Eminent Farmer
County: Brookings
More than four decades of agricultural excellence and public service earned the 1980 Eminent Farmer award for Paul E. Brown of rural Arlington.
Brown, a 1935 graduate in animal science from South Dakota State University, has distinguished himself not only as a master farmer, but also in a public service career which included 20 years of effort for the State of South Dakota. He served for ten years in the South Dakota House of Representatives, reaching the high office of Speaker of the House for his last two sessions. He served on the executive board of the Legislative Research Council, and he chaired the committee to recodify school laws in 1963-64.
Although he had intended to quit state service following those years, he readily accepted yet another assignment when then-Governor Nils Boe asked him to serve on the State Fair Board.
At that point, he accepted still another responsibility as he ran for the State Senate.
During all this, Brown’s agricultural career also moved ahead. Beginning in 1937 in partnership with his father, the operation became “Brown Brothers” in 1963. The joint efforts of Paul Brown and his brother, Howard, resulted in one of the most diversified area farming operations.

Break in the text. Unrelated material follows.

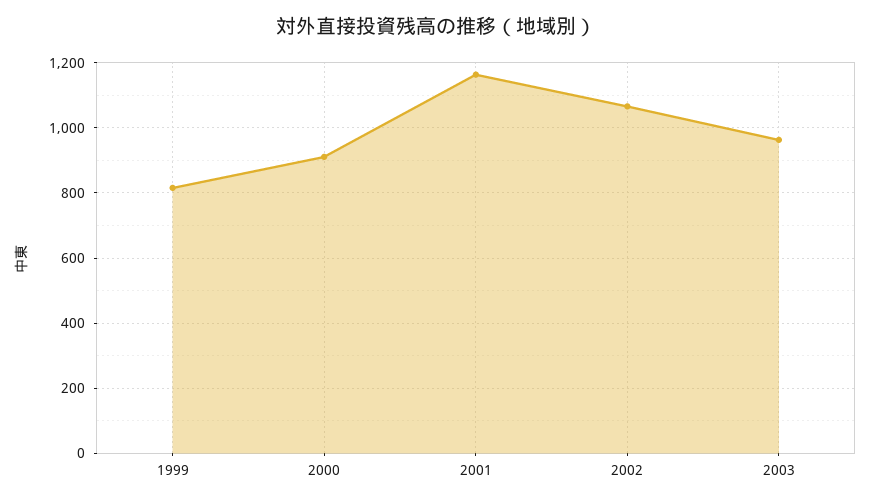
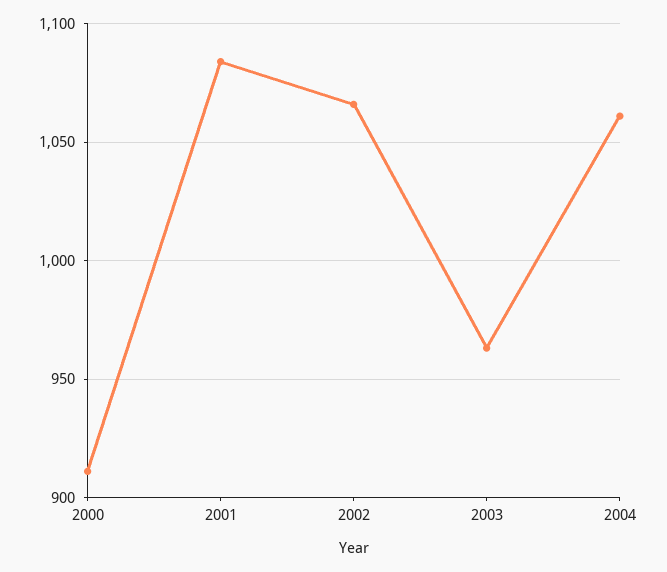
1999: 820 -> none
2001: 1160 -> 1085
2004: none -> 1060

The partnership operates on about 1360 acres including wheat, oats, corn and alfalfa with a cow-calf herd from which calves are fed and marketed as fat cattle. Besides that, a total of some 11,000 other animals also inhabit the place. More than 10,000 of these are mink and the Browns operate one of the largest fur-producing enterprises in the area.
Despite the death of the brother, the partnership continues. Howard’s two sons assumed responsibility for a share of the farming and fur work, allowing Paul Brown some time for his continuing public service projects and an occasional vacation with his wife of 44 years, Lillian.
Although semi-retired, Brown remains active in more than a dozen civic, fraternal, wildlife and agricultural organizations, including membership on the SDSU President’s Advisory Council, the Brookings Hospital Board, the Heritage Museum Board and the Brookings Area Guidance Center Board. In 1974, he received the SDSU Distinguished Alumnus Award.
The Brown’s daughters Joyce, Virginia and Esther all are married and living on their own farms in eastern South Dakota.